И веселая, никогда не унывавшая Маруся горько-горько разрыдалась.
Она, как сквозь сон, чувствовала, что Эрвин поднял ее, крепко обнял, гладил по голове и ласково утешал, как ребенка.
Он помог спрятать в сарай мертвую Анну Григорьевну, потом подвел Марусю к машине и тут только, при свете фар, разглядел, что она на холоде совсем раздетая, в одном мокром прогоревшем платье и туфлях на босу ногу.
Он быстро снял шинель, завернул в нее девушку, посадил ее рядом с собой в машину и взялся за руль.
Через десять минут Маруся уже сидела в пустой Крайсландвиртовской канцелярии, крепко прижавшись к печке и подвернув под себя ноги; ее бил сильнейший озноб.
Эрвин притащил ей одеяло, шерстяной свитер, носки, давал какие-то порошки, мазь от ожогов, поил горячим кофе с мятными лепешками.
Она натянула свитер, закуталась в одеяло, пила, всхлипывая, кофе, а Эрвин сидел с ней рядом; все время он что-то говорил ей, ласковое, доброе, говорил по-немецки, на этот раз он, против своего обыкновения, не сказал ни единого русского слова, но Маруся поняла решительно все, даже такие слова, которых она никогда не слыхала ранее.
Она доверчиво прижалась головой к его плечу и затихла.
Эрвин рассказал, что, когда начался налет, он отправился не в подвал, как другие, а на чердак, оттуда из окна, с высоты двухэтажного дома открывался вид на всю Липню и, в частности, прекрасно был виден маленкький переулок среди выгоревших пустырей, и в переулке низенький домик с красной крышей, где жила Маруся, и где он не раз бывал, как гость и друг.
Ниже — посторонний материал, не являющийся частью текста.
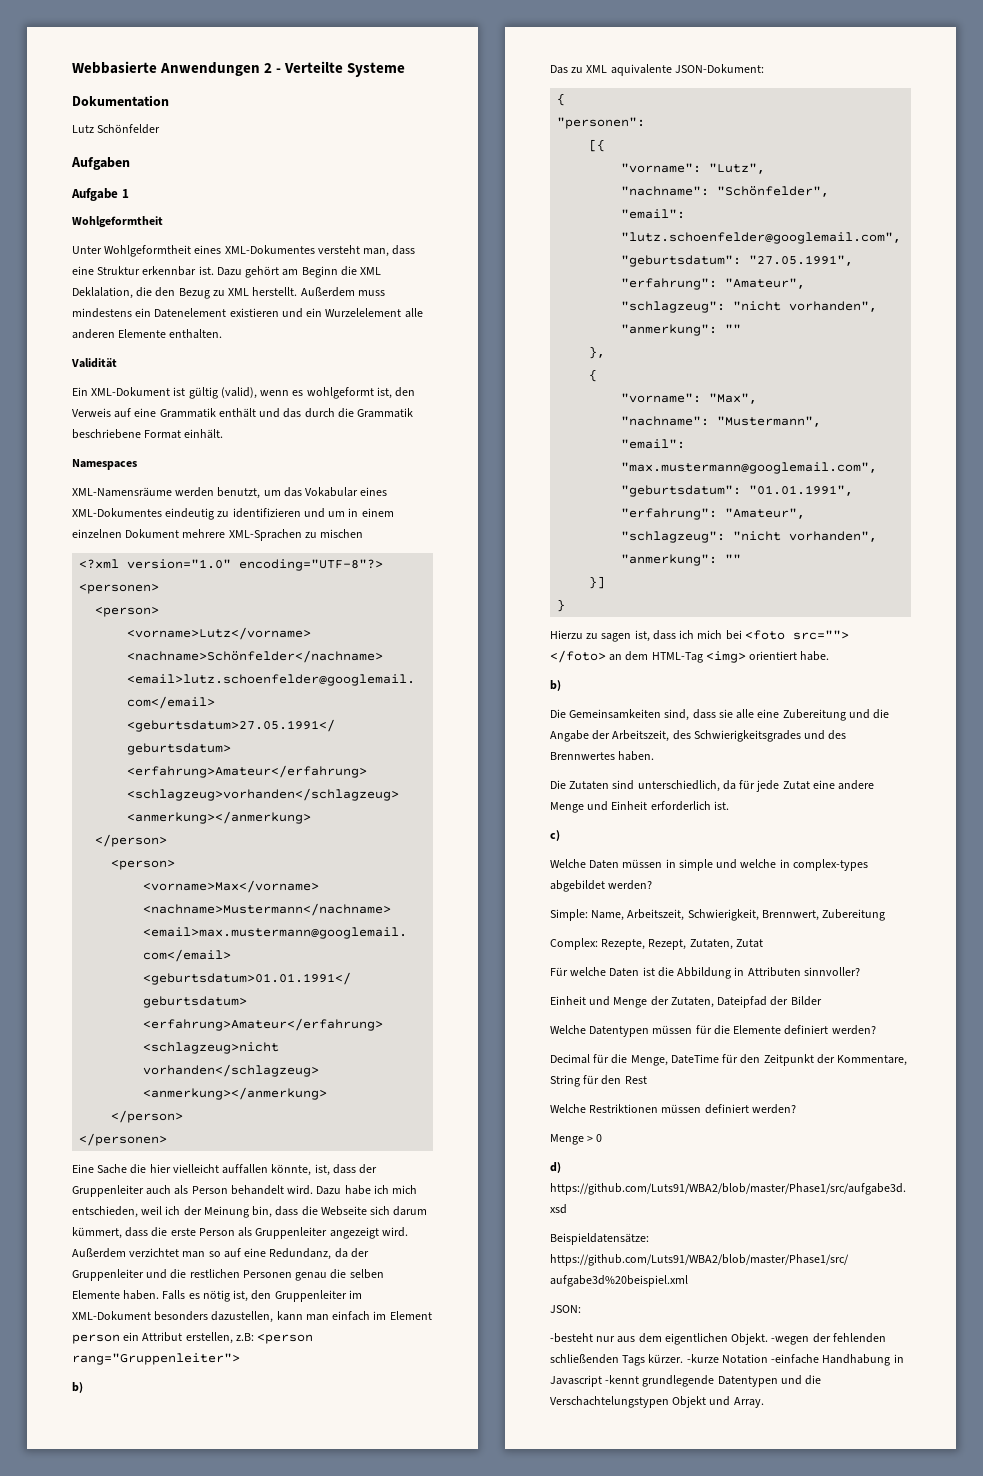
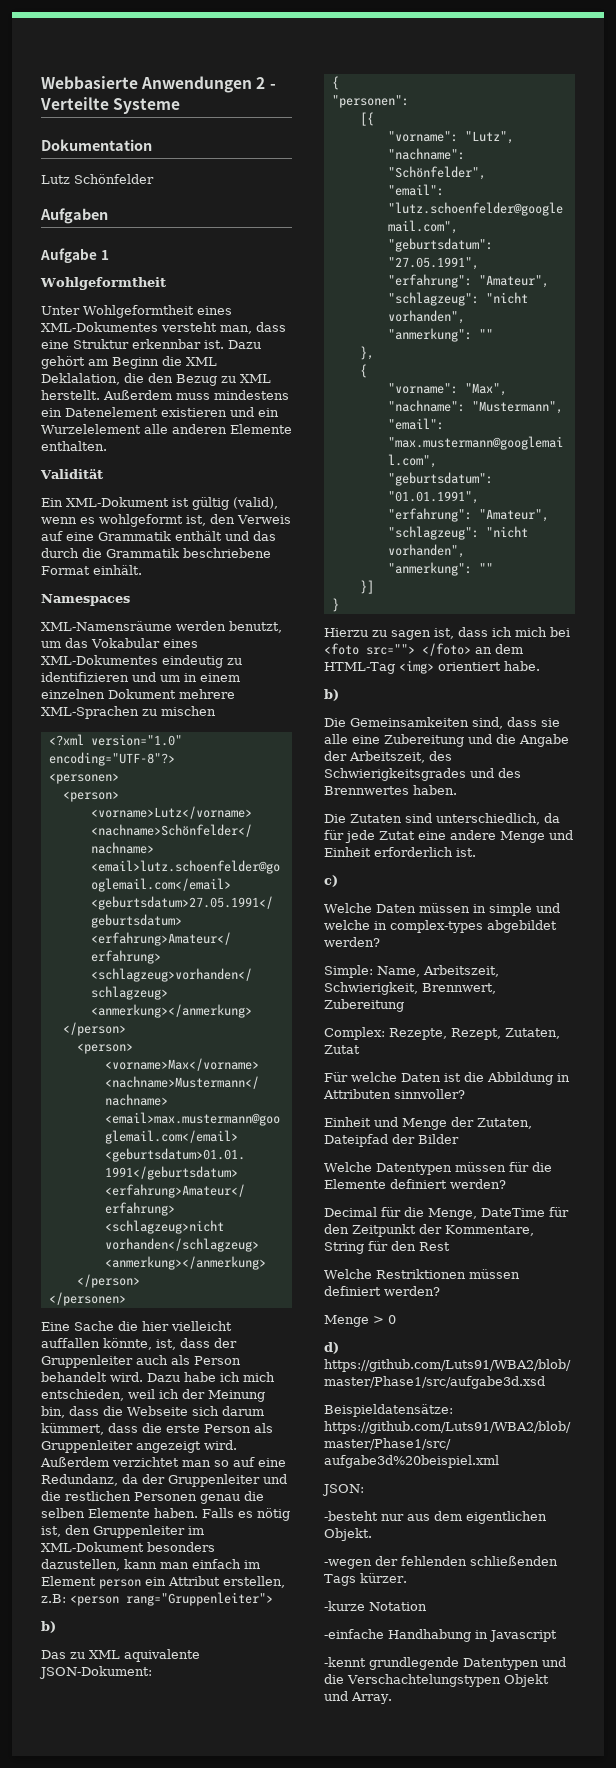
- -besteht nur aus dem eigentlichen Objekt. -wegen der fehlenden schließenden Tags kürzer. -kurze Notation -einfache Handhabung in Javascript -kennt grundlegende Datentypen und die Verschachtelungstypen Objekt und Array.
+ -besteht nur aus dem eigentlichen Objekt.
+ -wegen der fehlenden schließenden Tags kürzer.
+ -kurze Notation
+ -einfache Handhabung in Javascript
+ -kennt grundlegende Datentypen und die Verschachtelungstypen Objekt und Array.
С чердака он увидел пожар и, хотя не мог в темноте определить, какой именно дом горит, как только стихла бомбежка, он спустился вниз, никому не говоря ни слова, вывел из сарая машину и поехал в знакомый переулок.
Маруся начала приходить в себя. Было уже утро, и она живо представила себе, что скоро соберутся все ее сослуживцы, будут сочувствовать, расспрашивать, любопытничать, ахать, а она была в таком состоянии, что совершенно не смогла бы отвечать на вопросы. ...Особенно, если заявится Пузенчиха... А она, Маруся, в рваном платье, которое наполовину сгорело, на лице и на руках вздулись пузыри...
- Аленушка, подружка! Единственный человек, которому не совестно показаться в таком виде!...
И по ее просьбе Эрвин снова посадил Марусю, на этот раз крепко закутанную, в машину и отвез ее к подруге раньше, чем в Крайсландвирте появился кто-либо из служащих.
Лена переодела ее в свою одежду, привязала к ожогам тертой картошки и уложила в постель. Ожоги стали спадать, но к вечеру у нее поднялась температура, и она совсем разболелась.
Когда через два дня хоронили Анну Григорьевну, Маруся через силу встала и пошла в церковь и на кладбище, но после этого ей стало еще хуже.
Она проболела почти целый месяц.
+++
Чем ближе к Липне подвигался фронт, тем усерднее работала Гехайм-Полицай.
Почти каждый день кого-нибудь арестовывали; ни виселиц, ни публичных расстрелов, как в прошлом году, теперь никто не видел, но люди исчезали бесследно.
Так бесследно исчез шеф-агроном Анатолий Петрович Старов; никому в голову не могло придти, что этот человек, всецело занятый селецкионными опытами, мог иметь какое-то отношение к партизанам, но тем не менее, его вежливо пригласили... и на следующий день на его место был назначен агроном Волков из беженцев.
Шеффер сделал вид, будто ничего не случилось; Эрвина в ту пору в Липне не было, он приехал дней через пять.
Узнав об исчезновении шеф-агронома, он вспыхнул и бегом помчался в грозное учреждение; вернулся он оттуда хмурый и злой и на расспросы о Старове сквозь зубы ответил:" Цу шпет, эр ист шон вег!"
Венецкий нервничал, даже начал снова изредка курить. Сперва он курил только в отсутствии Лены, но однажды она его застала на месте преступления.
Он покраснел как школьник и поспешно выбросил папиросу.